Logo Bloomberg Technoz

Jawaban Komdigi Terkait Rencana Pembatasan Game Online Prabowo

Muhammad Fikri
11 November 2025 12:00

Ilustrasi larangan game online (Diolah)
Ilustrasi larangan game online (Diolah)

Bloomberg Technoz, Jakarta - Kementerian Komdigi merespons kabar rencana Presiden Prabowo mengatur ulang tata kelola industri game online dengan pertimbangan bahwa permainan daring PUBG dan lainnya memilikiberdampak negatif pada psikologis.

Direktur Jenderal Pengawasan Ruang Digital Komdigi, Alexander Sabar menjelaskan bahwa perlindungan anak di ruang digital, termasuk kontrol terhadap game online, telah diatur secara tegas dalam Peraturan Pemerintah tentang Perlindungan Anak di Ruang Digital (PP TUNAS).

Diketahui, PP TUNAS mengamanatkan pengawasan terhadap konten digital agar sesuai dengan perkembangan usia anak. tanpa memberi penjelasan lebih lanjut.


“Ruang digital, termasuk gim dan media sosial, tidak boleh menjadi ruang tanpa batas,” ujar Alexander Sabar kepada Bloomberg Technoz, dikutip pada Selasa (11/11/2025).

Istana Soroti Game Online PUBG?

Wacana pembatasan bermula dari pernytaan Menteri Sekretaris Negara Prasetyo Hadi, yang mengutip Presiden Prabowo Subianto. Disebutkan, berkaca dari kasus ledakan di SMAN 72 Jakarta, ada kajian hal ini dipengaruhi oleh game online seperti PlayerUnknown's Battlegrounds (PUBG).

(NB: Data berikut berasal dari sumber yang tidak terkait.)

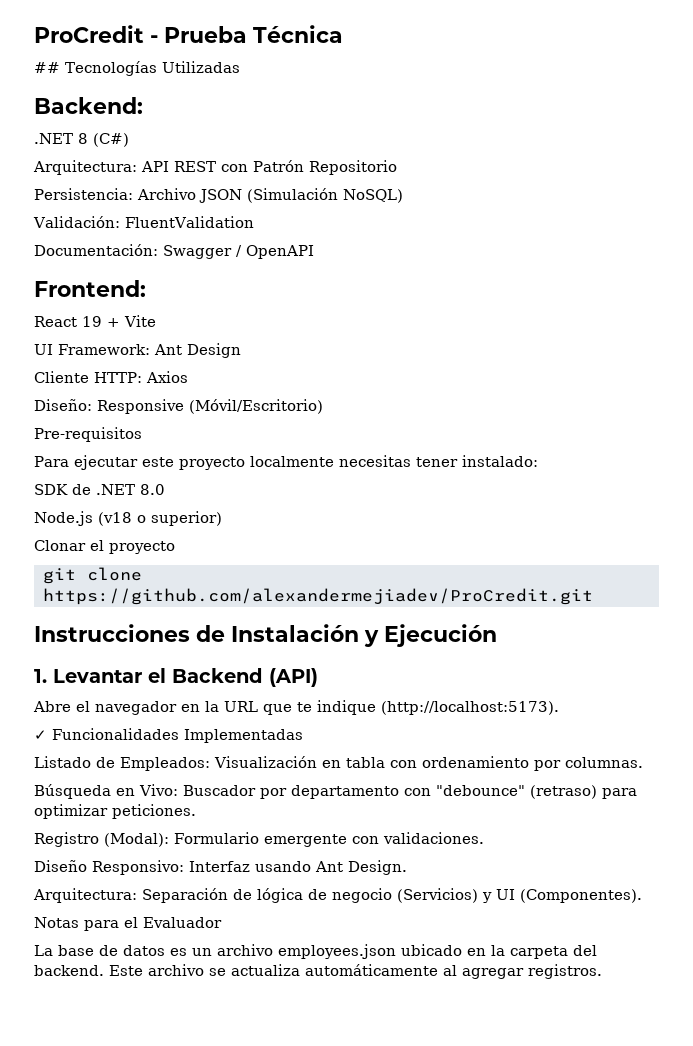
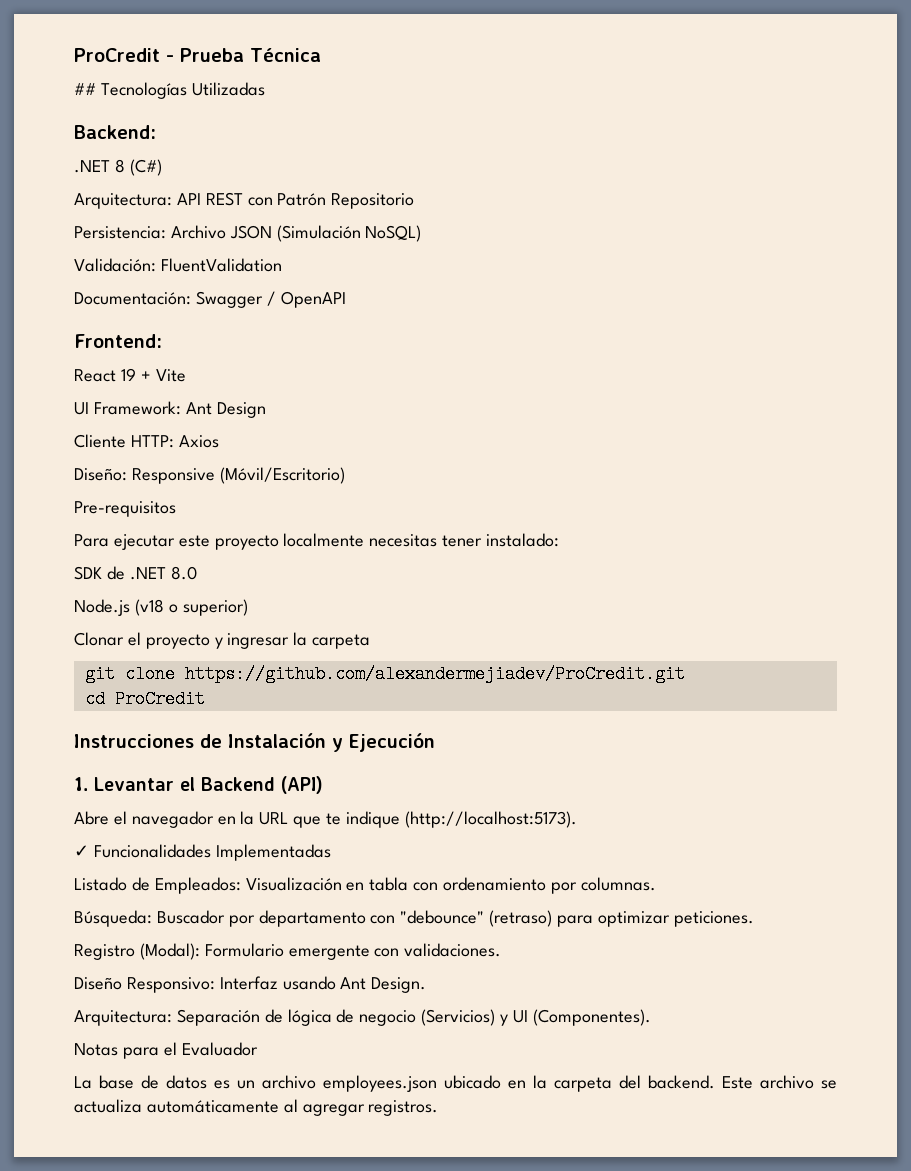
- Clonar el proyecto
+ Clonar el proyecto y ingresar la carpeta
+ cd ProCredit
- Búsqueda en Vivo: Buscador por departamento con "debounce" (retraso) para optimizar peticiones.
+ Búsqueda: Buscador por departamento con "debounce" (retraso) para optimizar peticiones.

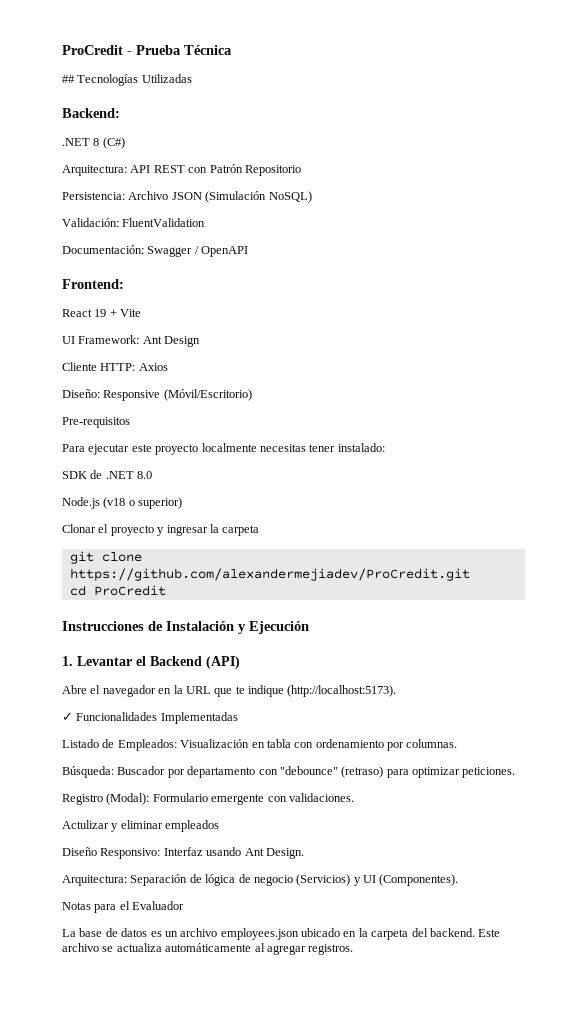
+ Actulizar y eliminar empleados

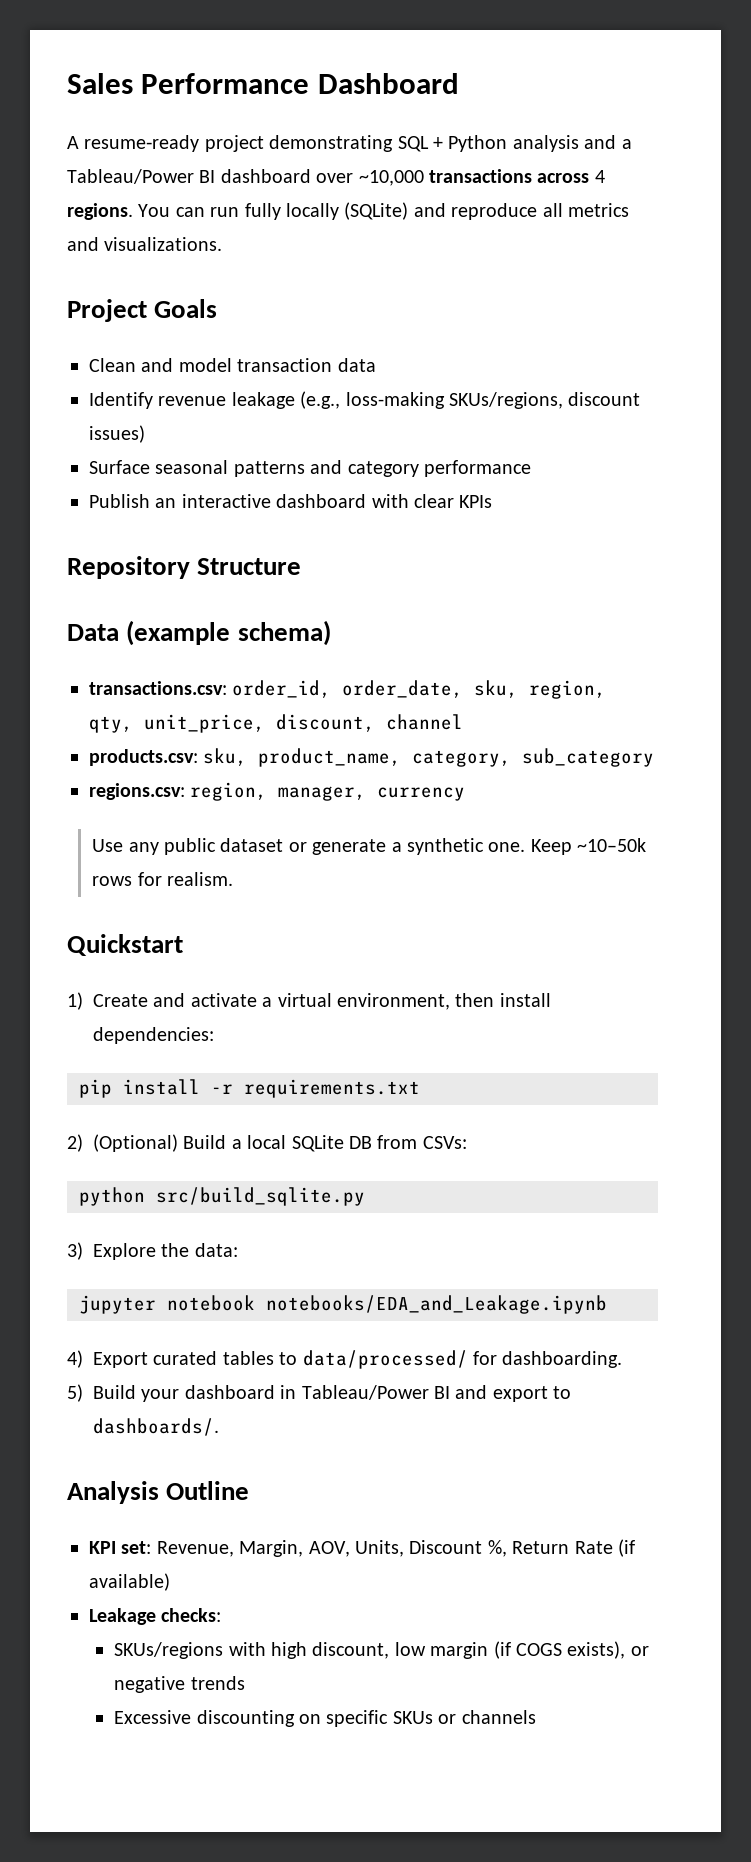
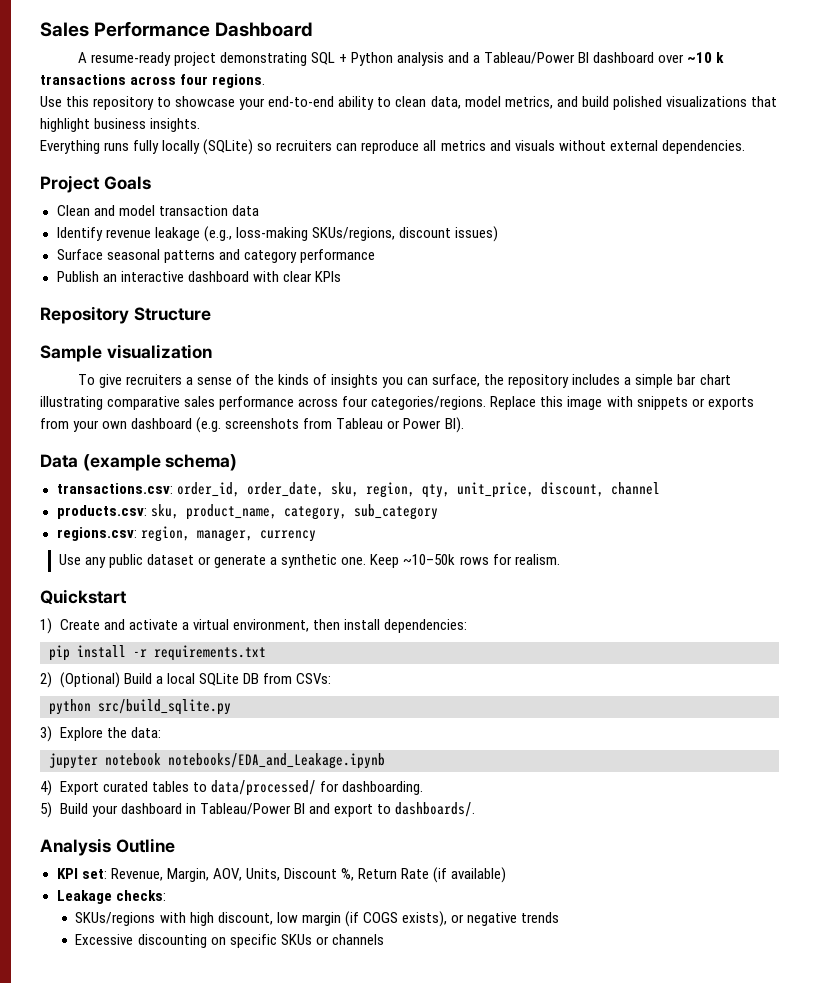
- A resume‑ready project demonstrating SQL + Python analysis and a Tableau/Power BI dashboard over ~10,000 transactions across 4 regions. You can run fully locally (SQLite) and reproduce all metrics and visualizations.
+ A resume‑ready project demonstrating SQL + Python analysis and a Tableau/Power BI dashboard over ~10 k transactions across four regions.
+ Use this repository to showcase your end‑to‑end ability to clean data, model metrics, and build polished visualizations that highlight business insights.
+ Everything runs fully locally (SQLite) so recruiters can reproduce all metrics and visuals without external dependencies.
+ Sample visualization
+ To give recruiters a sense of the kinds of insights you can surface, the repository includes a simple bar chart illustrating comparative sales performance across four categories/regions. Replace this image with snippets or exports from your own dashboard (e.g. screenshots from Tableau or Power BI).

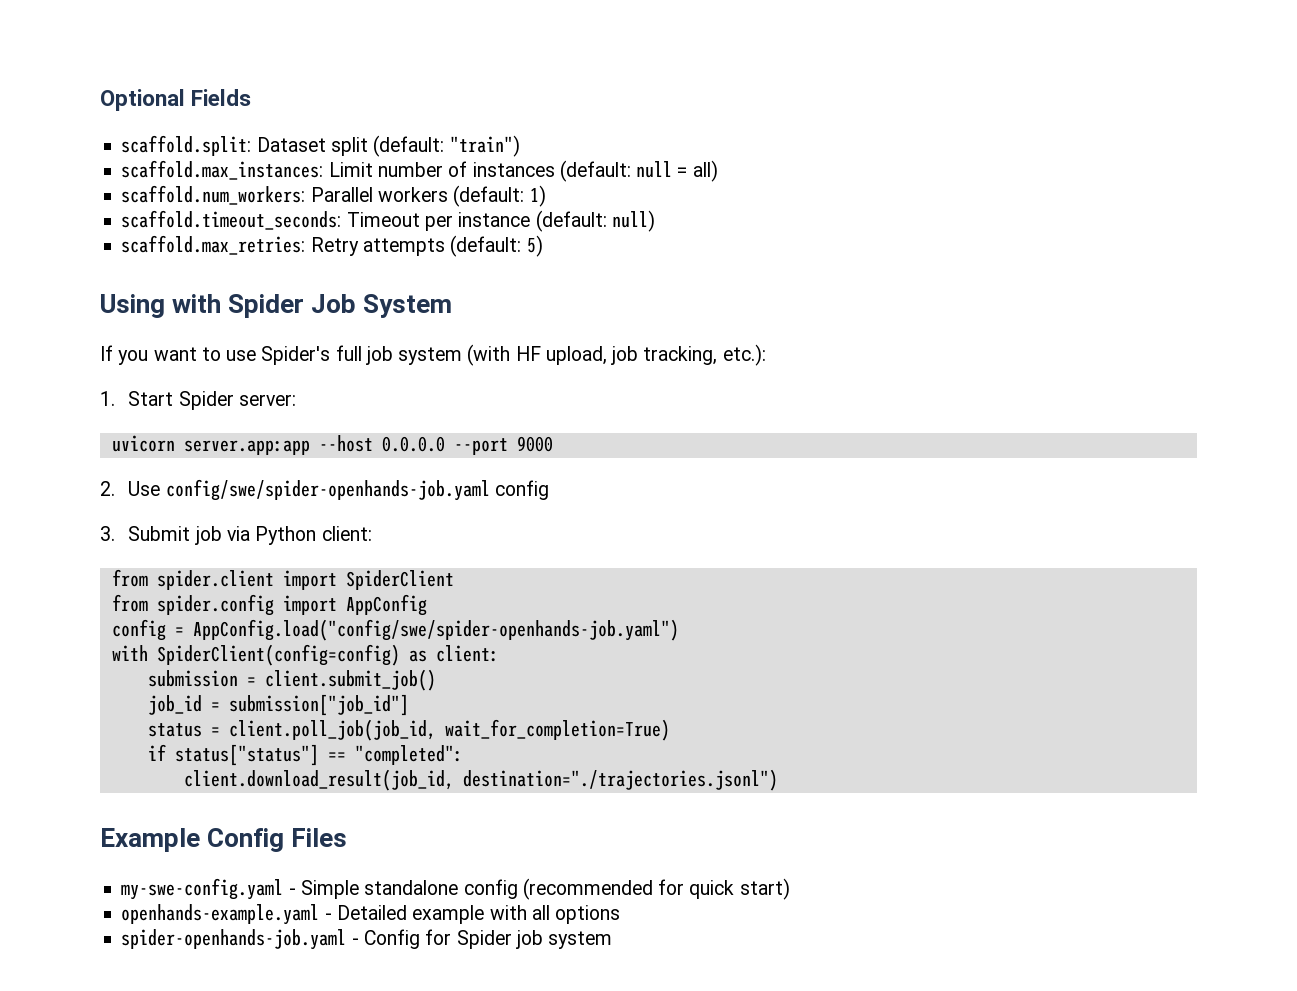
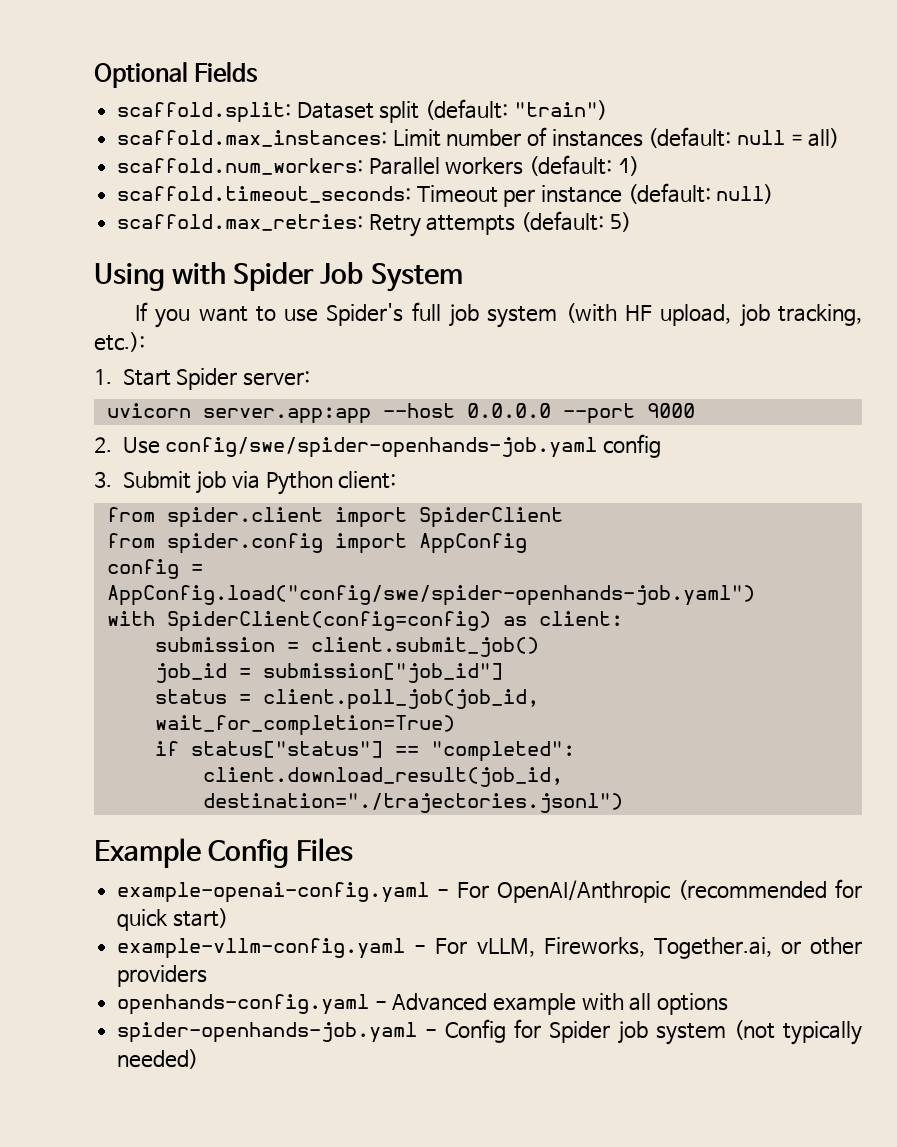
- my-swe-config.yaml - Simple standalone config (recommended for quick start)
+ example-openai-config.yaml - For OpenAI/Anthropic (recommended for quick start)
- openhands-example.yaml - Detailed example with all options
+ example-vllm-config.yaml - For vLLM, Fireworks, Together.ai, or other providers
+ openhands-config.yaml - Advanced example with all options
- spider-openhands-job.yaml - Config for Spider job system
+ spider-openhands-job.yaml - Config for Spider job system (not typically needed)

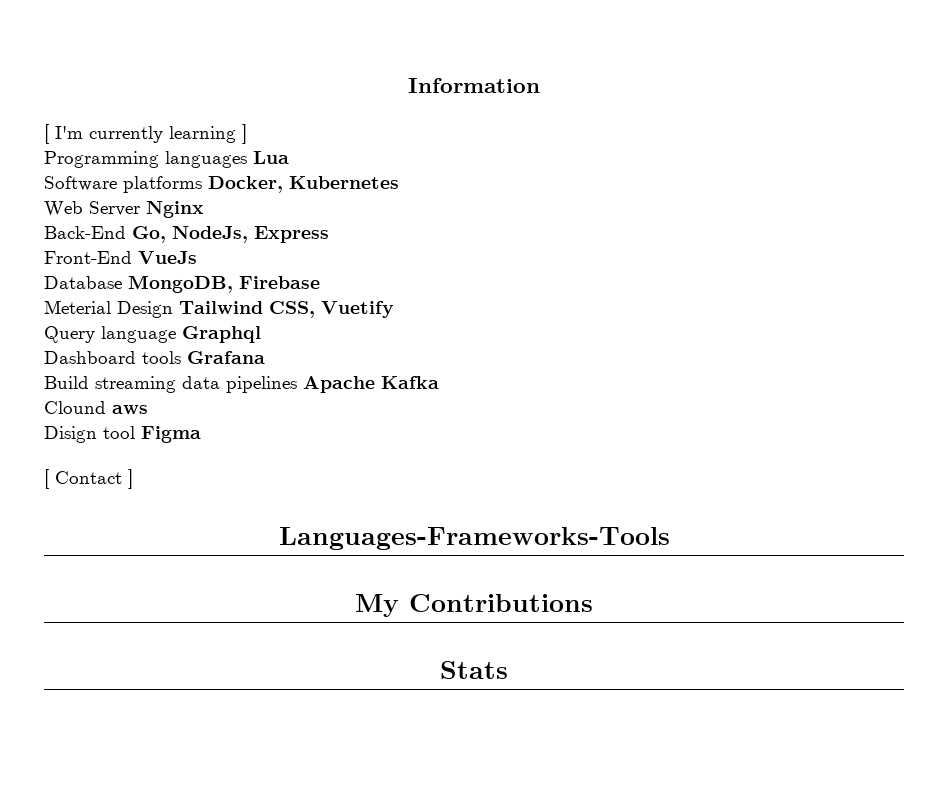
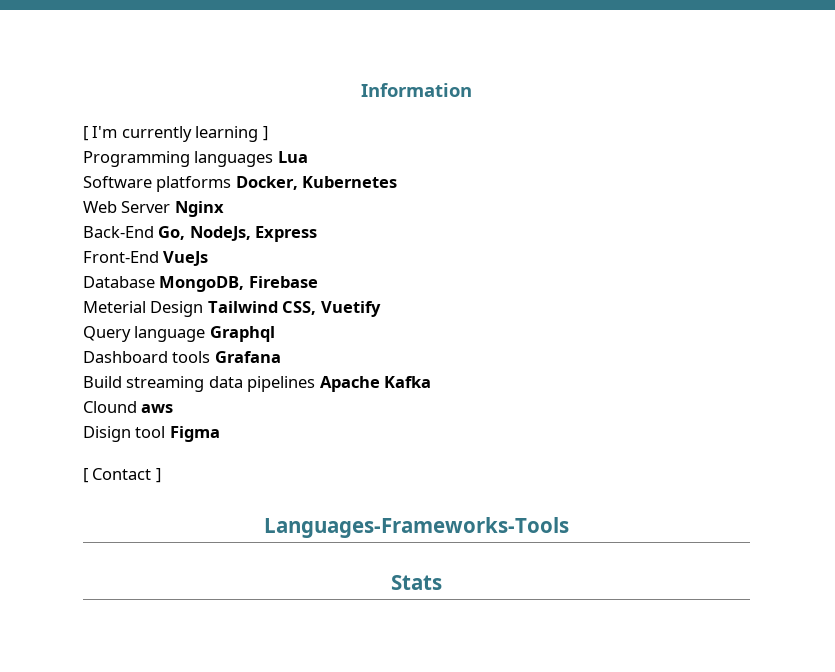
- My Contributions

Game online diduga dapat membuat generasi muda terbiasa menganggap kekerasan sebagai hal yang biasa. Akan tetapi Sabar menegaskan pengawasan game online berlaku secara umum, tidak hanya pada satu jenis game tertentu, seperti PUBG.

Pengawasan mencakup seluruh platform dan game daring yang memiliki konten tidak sesuai untuk anak, dirinya menegaskan. Dan, sebagai langkah konkret pengawasan Komdigi baru saja meresmikan Indonesia Game Rating System (IGRS).

Sabar menjabarkan bahwa IGRS adalah sistem klasifikasi game berbasis risiko dan kategori usia yang menjadi acuan resmi dalam pengawasan dan peredaran game online di Indonesia.

“Sistem ini memastikan setiap game memiliki label usia yang jelas dan sesuai dengan ketentuan pelindungan anak di ruang digital,” tambah dia.

Setiap bentuk konten dalam game online yang memuat kekerasan, ujaran kebencian, atau mendorong perilaku berisiko akan ditindaklanjuti Komdigi sesuai kewenangan yang diatur dalam UU ITE, PP PSTE, dan Permen Kominfo Nomor 5 Tahun 2020.